Rich wrote:Not when you've got may be 100 hundred divisions facing 18, with no armour, no motorised, very little air force, no elite divisions and no paratroopers.
Yes, you do.
The Soviets could easily have deployed another 100 divisions by the end of August.
No, they couldn't. Beside, Germany wasn't in France in August. Any large scale deployment will result in German reaction too.
Plus Soviet defence doctrine was to attack. The Soviet union was supposed to be permanently ready to go on the offensive because that was their defence strategy. Part of the catastrophe of June 41 was that the Soviets were deployed to attack.
This post is confusing, you are arguing for an attack or not.
They must have intelligence that Germany had redeployed its forces westwards. Deploying from East to West or vice versa took a lot of time. Germany failed to be ready even for May 41. Stalin should have attacked as soon as it appeared that France might be in trouble.
The point was a large scale offensive needs time, you don't invade Germany at a very short notice. Germany also was pretty much outmatched in east in ww1 and yet Russia suffered humiliating defeat at Tannenberg. Numbers aren't everything.
Of course it was an option. Of course another option was rather than attacking 18 probably second line infantry divisions they could wait until Germany had amassed a combined army of four million men, 3000 tanks and over 4000 aircraft. In particular giving time for Germany to absorb its new acquisitions, get them producing for the German war economy and add Yugoslavia and Greece to their empire. Yes that was an option too. A bloody stupid one!
You know, what hindsight is, rich?
EDIT : Also, from where are you getting this 100 div vs german 18 division number.
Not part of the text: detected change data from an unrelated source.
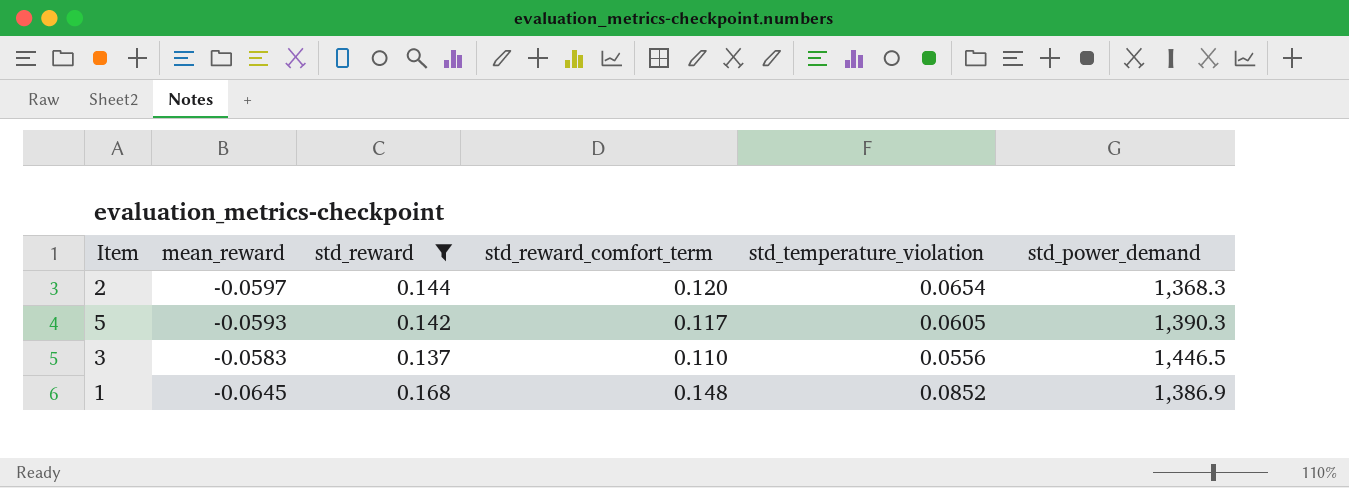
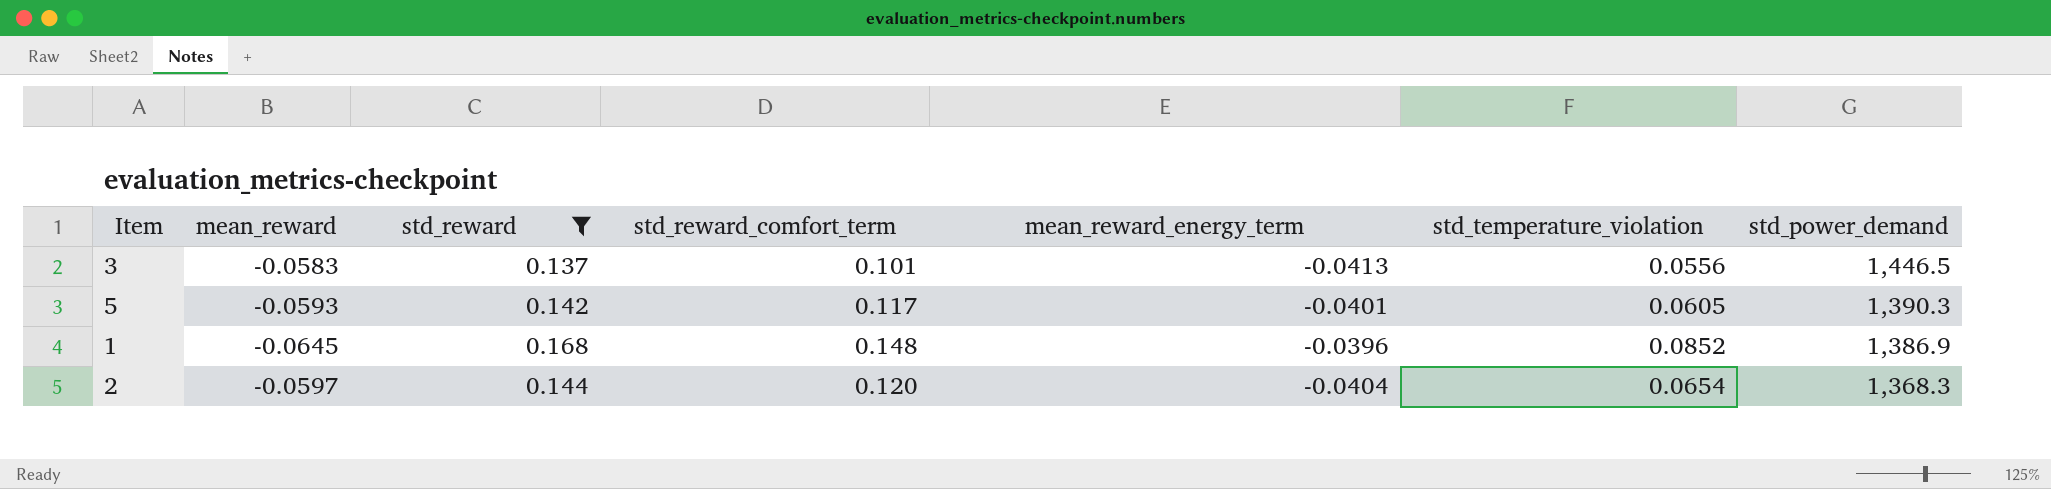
row order: none -> std_power_demand descending
column mean_reward_energy_term | position: none -> 5
3 | std_reward_comfort_term: 0.110 -> 0.101

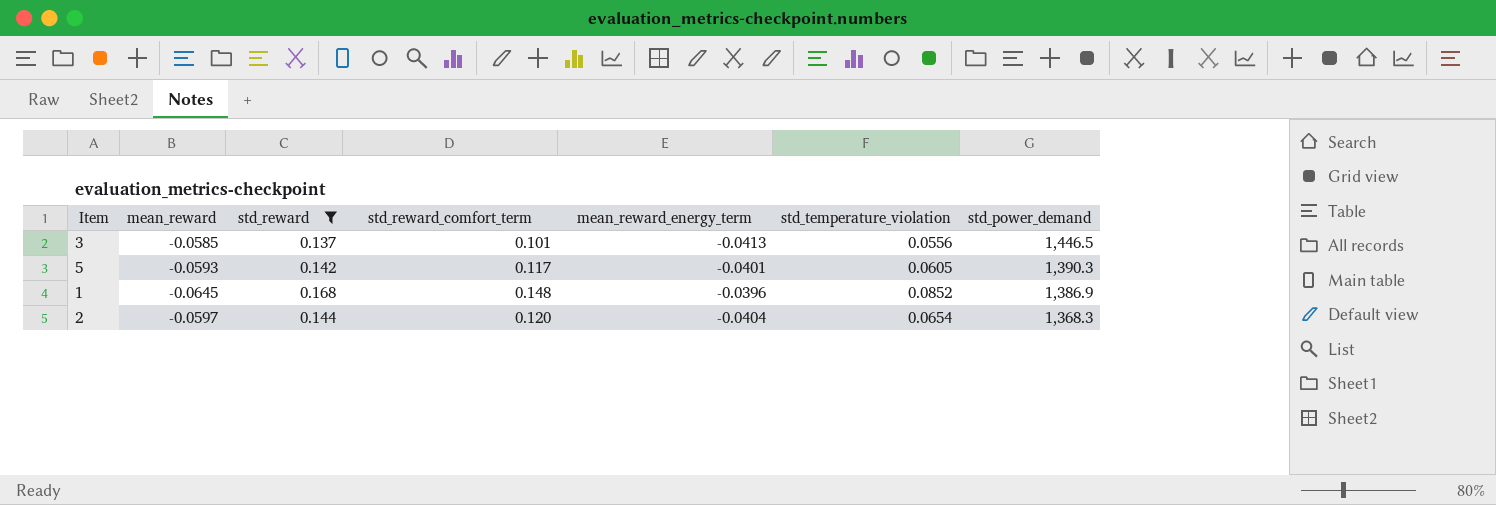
3 | mean_reward: -0.0583 -> -0.0585

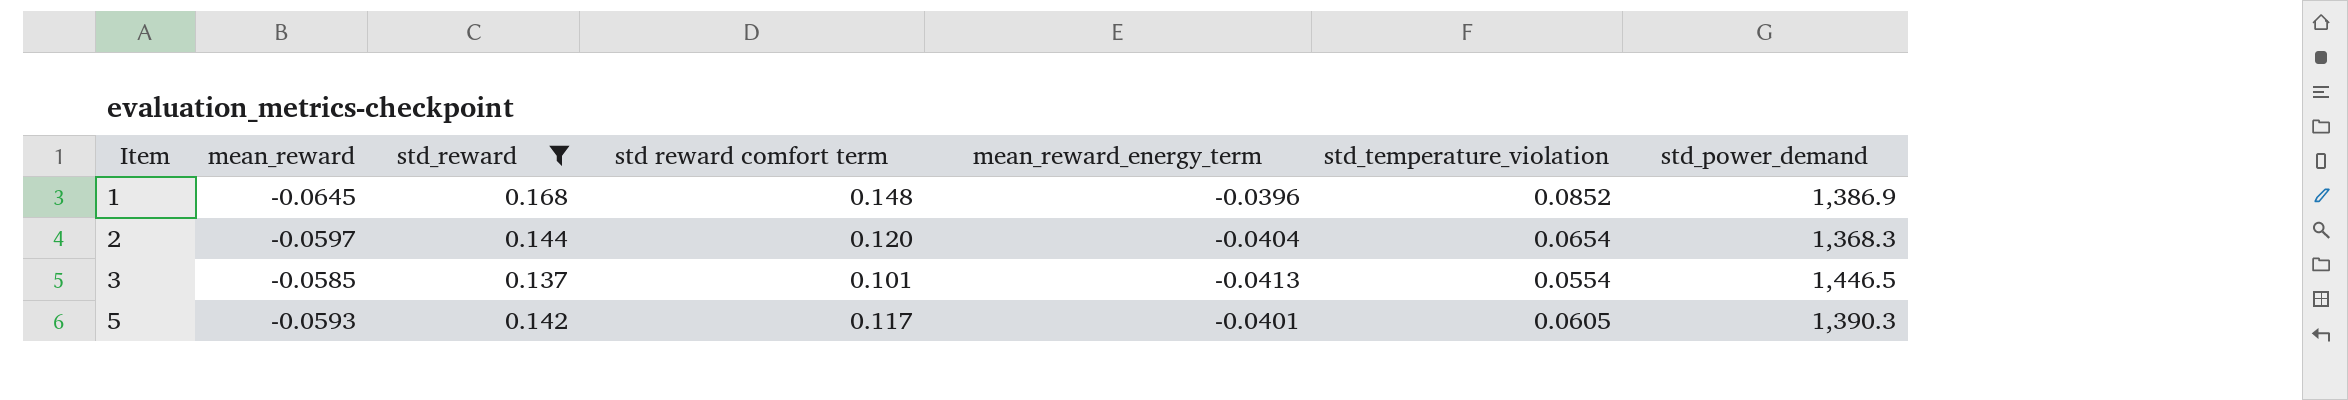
row order: std_power_demand descending -> Item ascending
column name: std_reward_comfort_term -> std reward comfort term
3 | std_temperature_violation: 0.0556 -> 0.0554

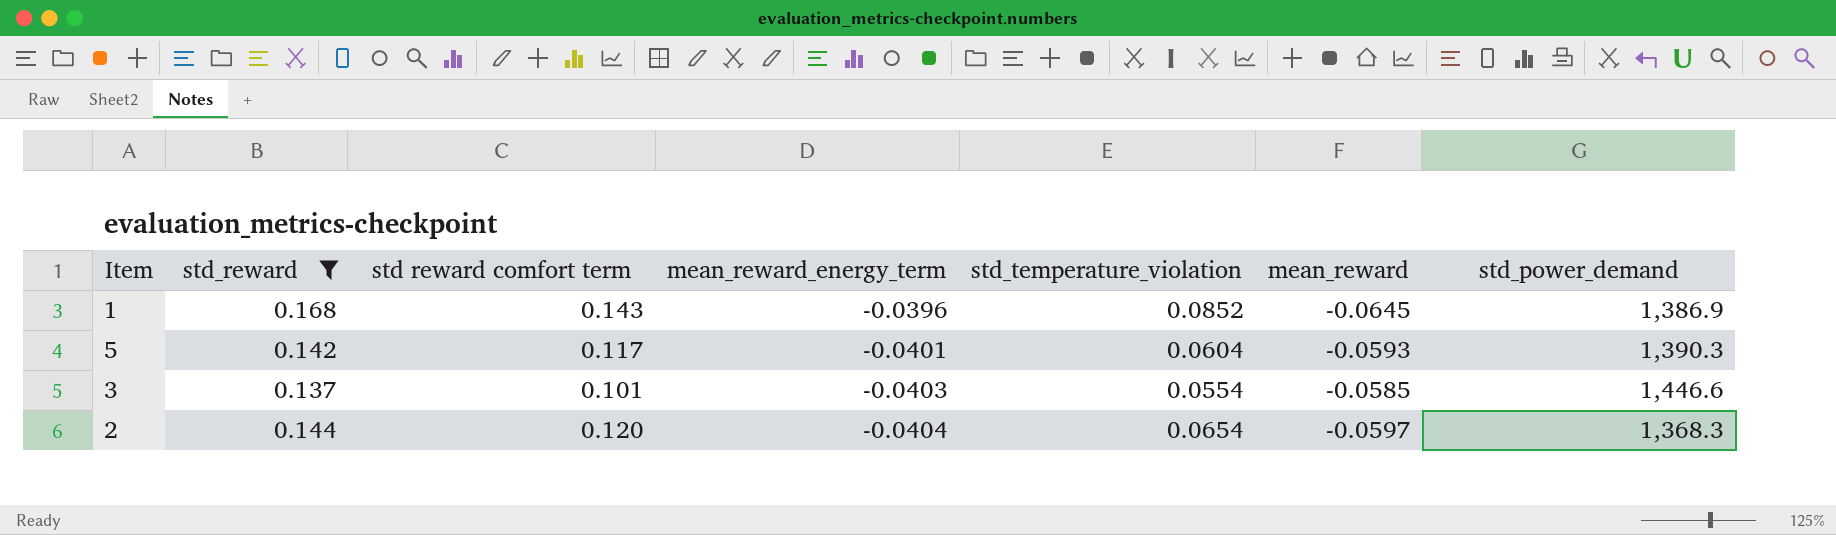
row order: Item ascending -> mean_reward_energy_term descending
column mean_reward | position: 2 -> 6
1 | std reward comfort term: 0.148 -> 0.143
5 | std_temperature_violation: 0.0605 -> 0.0604
3 | mean_reward_energy_term: -0.0413 -> -0.0403
3 | std_power_demand: 1,446.5 -> 1,446.6

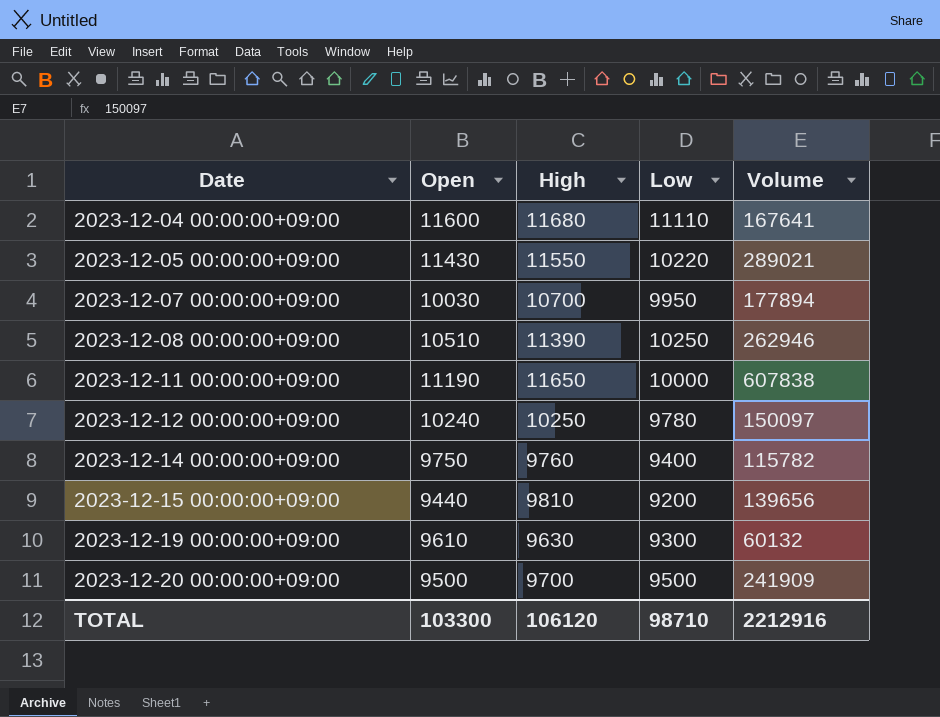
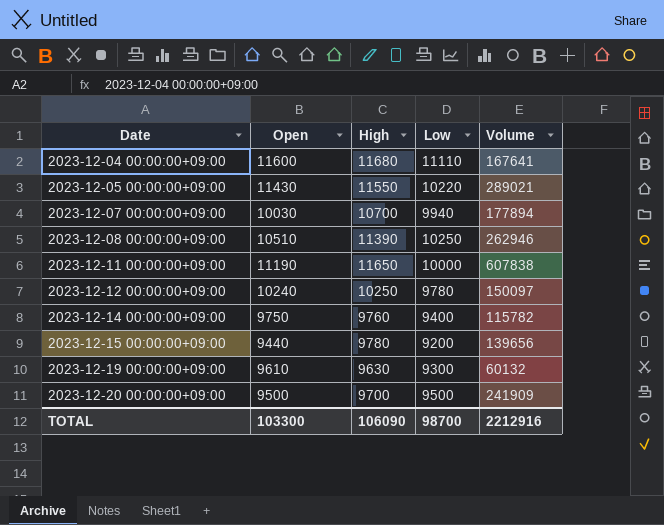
2023-12-07 00:00:00+09:00 | Low: 9950 -> 9940
2023-12-15 00:00:00+09:00 | High: 9810 -> 9780
TOTAL | High: 106120 -> 106090
TOTAL | Low: 98710 -> 98700

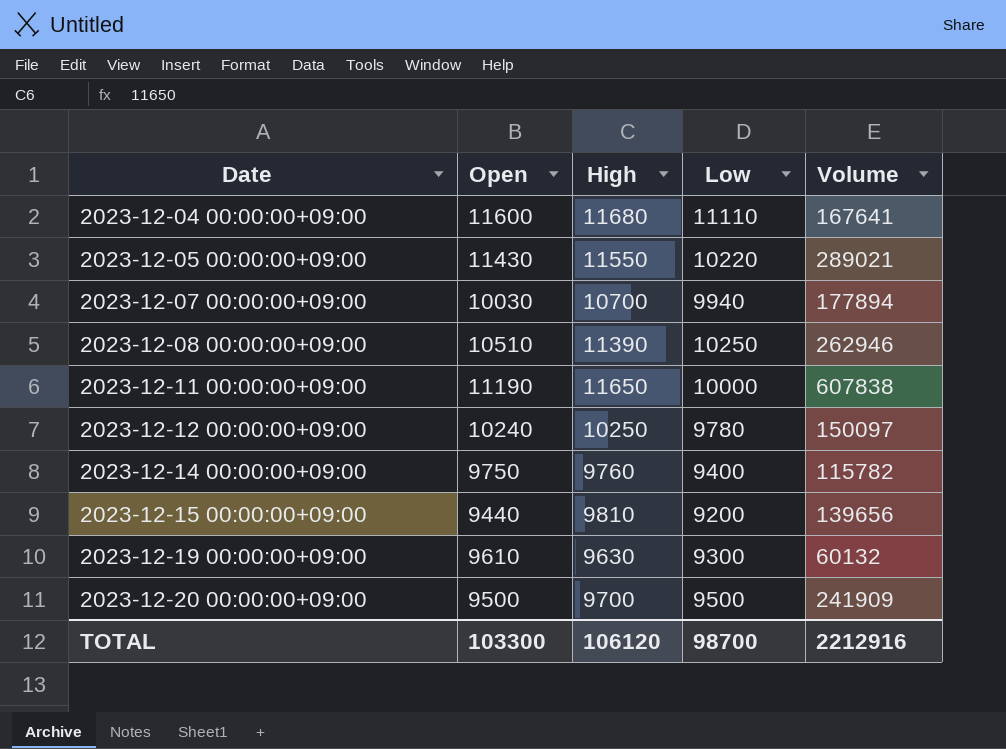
2023-12-15 00:00:00+09:00 | High: 9780 -> 9810
TOTAL | High: 106090 -> 106120

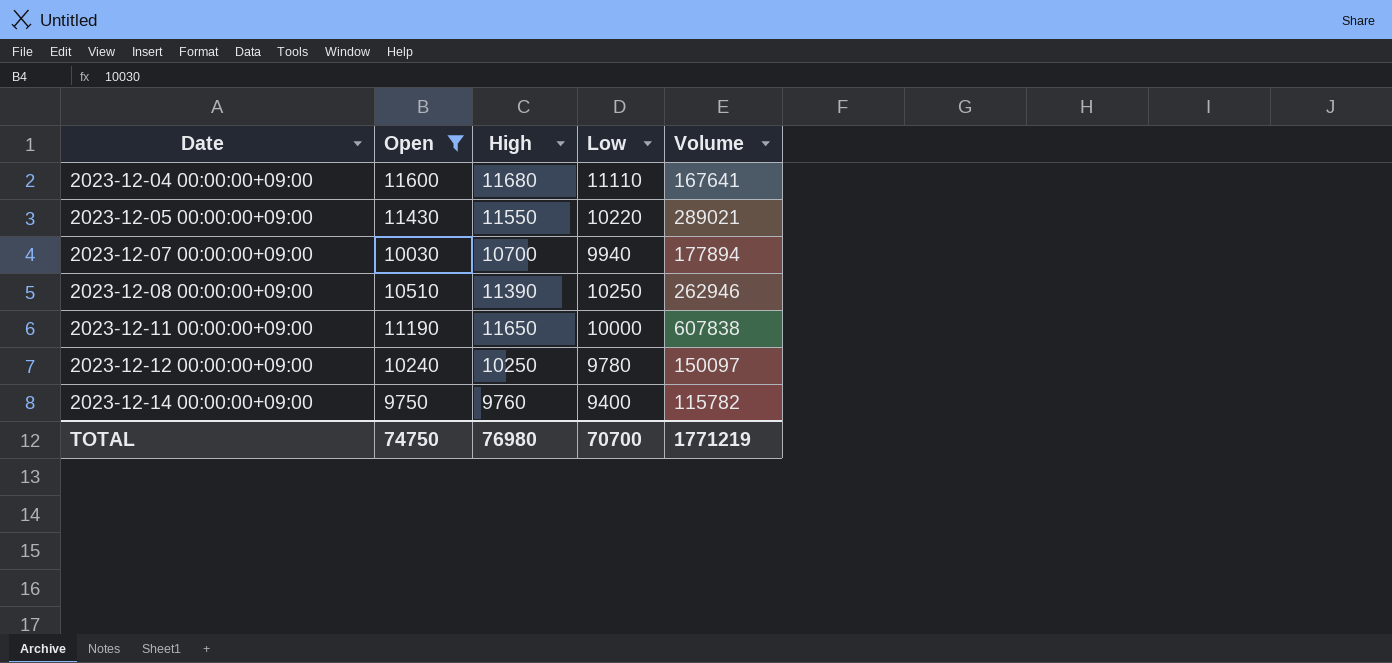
filter: none -> Open >= 9750
TOTAL | Open: 103300 -> 74750
TOTAL | High: 106120 -> 76980
TOTAL | Low: 98700 -> 70700
TOTAL | Volume: 2212916 -> 1771219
In may 1940 Germany had 15 division in East and 29 Division in Germany i.e. 44 Division to act without interfering with French operation. USSR managed to have around 50 divisions for Poland in September 1939 and considering that Red Army more than doubled from September 1939 to June 1941, I doubt they had amassed 100 divisions let alone 200 divisions without abandoning all of their defences in all other fronts other than Germany. A scenario which is not possible in real life.
My sources are :
1. David Glantz "When Titans Clashed"
2. David Porter "Order of Battle The Red Army in WWII"
3.
Number of German divisions by front in World War IINote : the decrease in German manpower for east in June is precisely because there was no intelligence suggesting any attack from East. If there had been those 44 Divisions would had been there.